Agricultural Biotechnology Centre, Faculty of Agriculture, University of Peradeniya, Peradeniya, 20400, Sri Lanka.
Postgraduate Institute of Science, University of Peradeniya, Peradeniya, 20400, Sri Lanka.
Sci Rep. 2020 Oct 26;10(1):18236. doi: 10.1038/s41598-020-75270-8.
Recent advances in next-generation sequencing technologies have paved the path for a considerable amount of sequencing data at a relatively low cost. This has revolutionized the genomics and transcriptomics studies. However, different challenges are now created in handling such data with available bioinformatics platforms both in assembly and downstream analysis performed in order to infer correct biological meaning. Though there are a handful of commercial software and tools for some of the procedures, cost of such tools has made them prohibitive for most research laboratories. While individual open-source or free software tools are available for most of the bioinformatics applications, those components usually operate standalone and are not combined for a user-friendly workflow. Therefore, beginners in bioinformatics might find analysis procedures starting from raw sequence data too complicated and time-consuming with the associated learning-curve. Here, we outline a procedure for de novo transcriptome assembly and Simple Sequence Repeats (SSR) primer design solely based on tools that are available online for free use. For validation of the developed workflow, we used Illumina HiSeq reads of different tissue samples of Santalum album (sandalwood), generated from a previous transcriptomics project. A portion of the designed primers were tested in the lab with relevant samples and all of them successfully amplified the targeted regions. The presented bioinformatics workflow can accurately assemble quality transcriptomes and develop gene specific SSRs. Beginner biologists and researchers in bioinformatics can easily utilize this workflow for research purposes.

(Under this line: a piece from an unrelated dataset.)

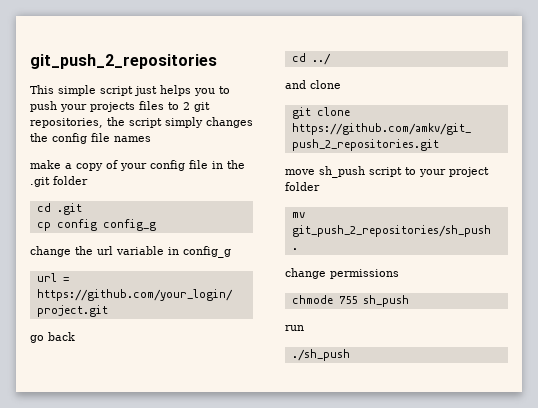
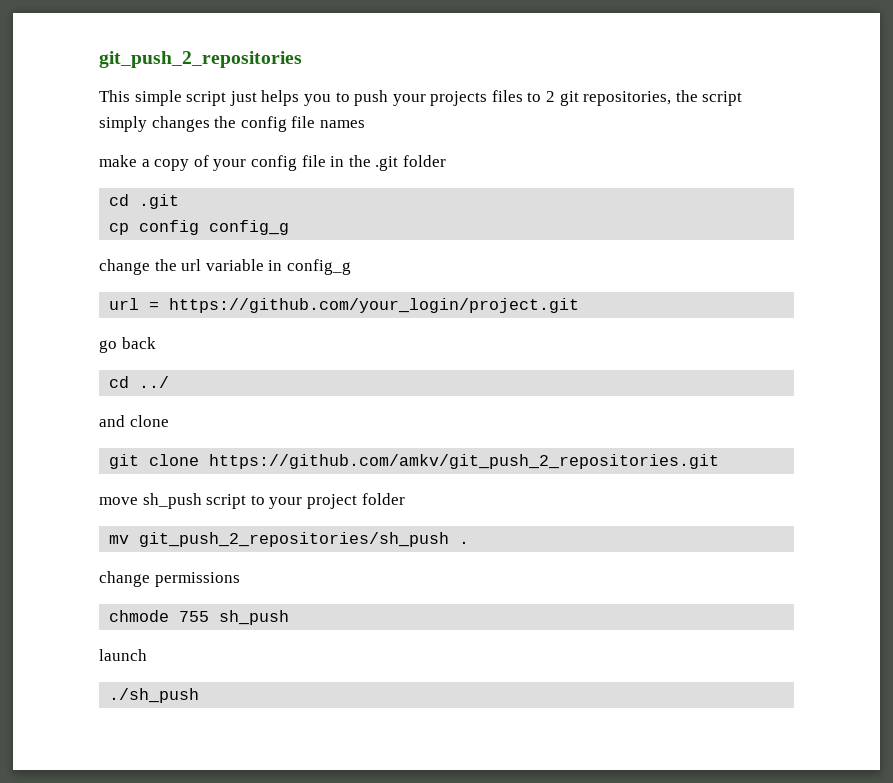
[285,325,304,331] run -> [99,649,147,661] launch

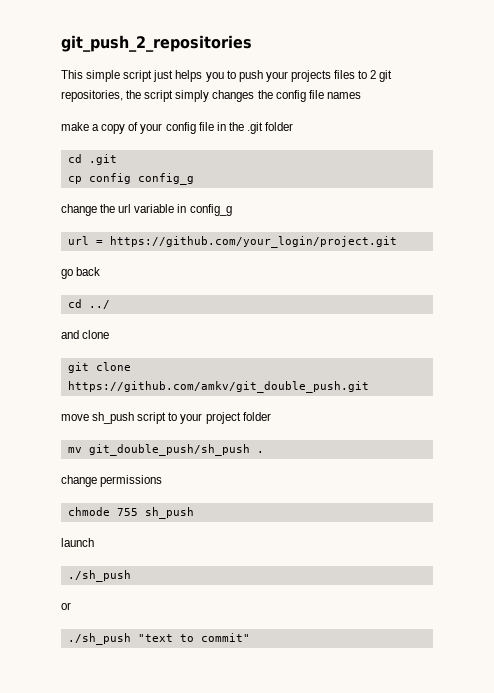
[209,454,720,469] https://github.com/amkv/git_push_2_repositories.git -> [67,381,369,393] https://github.com/amkv/git_double_push.git
[139,532,450,547] git_push_2_repositories/sh_push -> [88,444,250,456] git_double_push/sh_push
(200, 695) none -> [61,602,71,610] [67,633,250,645] // or // ./sh_push "text to commit"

近年来,下一代测序技术的进步为相对较低的成本获得大量测序数据铺平了道路。这彻底改变了基因组学和转录组学研究。然而,现在在可用的生物信息学平台上处理这些数据时,无论是组装还是下游分析,都面临着不同的挑战,以便推断出正确的生物学意义。尽管有一些商业软件和工具可用于某些程序,但这些工具的成本使得它们对大多数研究实验室来说都是望尘莫及的。虽然大多数生物信息学应用都有一些开源或免费的软件工具,但这些组件通常是独立运行的,并没有为用户友好的工作流程进行组合。因此,生物信息学的初学者可能会发现,从原始序列数据开始的分析过程过于复杂和耗时,并且学习曲线也很陡峭。在这里,我们概述了一种仅基于免费在线工具的从头转录组组装和简单重复序列(SSR)引物设计的程序。为了验证开发的工作流程,我们使用了之前转录组学项目中不同组织样本的 Illumina HiSeq 读取数据。设计的一部分引物在实验室中用相关样本进行了测试,所有引物都成功地扩增了目标区域。所提出的生物信息学工作流程可以准确地组装高质量的转录组并开发基因特异性 SSR。生物信息学的初学者和研究人员可以轻松地将此工作流程用于研究目的。